Educated at Harvard and Yale, DeSantis, whose parents are both descended from Italian immigrants, is nevertheless an enthusiastic participant in the culture war against elites and foreigners, chalking up easy wins by fighting with relish against anything “woke”. He opposes greater LGBTQ rights, and advocated Florida’s “Don’t Say Gay” bill. He wants harsher immigration measures, and taught children to “build the wall” in a campaign video. He forbade the taking down of statues and tried to ban teaching of US historic wrongs in schools.

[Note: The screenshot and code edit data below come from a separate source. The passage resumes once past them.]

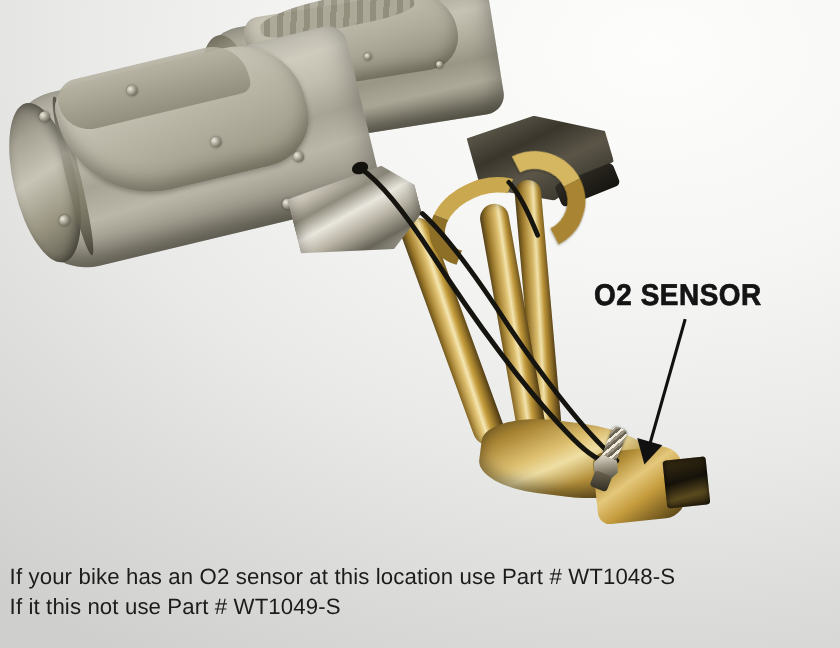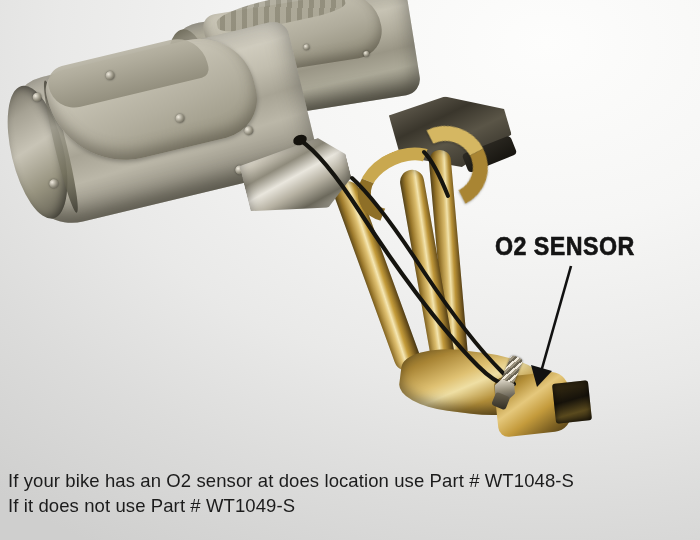--- a/index.html
+++ b/index.html
@@ -325,7 +325,7 @@
   <div id="callout-label">O2 SENSOR</div>
 
   <div id="caption">
-    <div>If your bike has an O2 sensor at does location use Part # WT1048-S</div>
+    <div>If your bike has an O2 sensor at this location use Part # WT1048-S</div>
     <div>If it does not use Part # WT1049-S</div>
   </div>
 

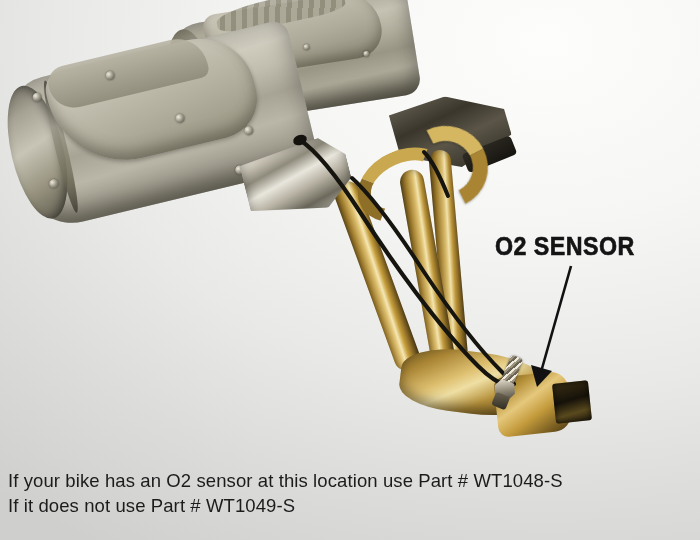--- a/index.html
+++ b/index.html
@@ -326,7 +326,7 @@
 
   <div id="caption">
     <div>If your bike has an O2 sensor at this location use Part # WT1048-S</div>
-    <div>If it does not use Part # WT1049-S</div>
+    <div>If it this not use Part # WT1049-S</div>
   </div>
 
 </div>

It’s unlikely the far-right, MAGA, Q-Anon-loving voters or activists Trump cultivated will be driven away from the Republicans by his cheerleader-turned-rival. As the playwright Bonnie Greer wrote in this newspaper: “What DeSantis has done is to tap into the dark side of the American collective unconscious.”

But, while he might have lost the opportunistic support of the Republican establishment, Trump is experienced in causing damage. Unless some skeletons emerge from the DeSantis closet, he seems unlikely to crush his opponent as he did with Jeb Bush in 2016. But Trump’s strong base guarantees that he will be able to stick around in the campaign, and he must hope that other candidates emerge – Nikki Haley, Tim Scott, even his old veep Mike Pence – who can pick off votes from the Anyone But Trumpers and slow down the DeSantis rollercoaster.

Even if Trump loses the battle for the nomination, he could run as an independent, fight tooth and nail, and probably bring them both down. Does the touchy young pretender have what it takes to survive the many brickbats his former mentor will surely throw at him? And – perish the cynical thought – could he even put an end to Trump’s candidacy with the promise of a future pardon from president Ron DeSantis?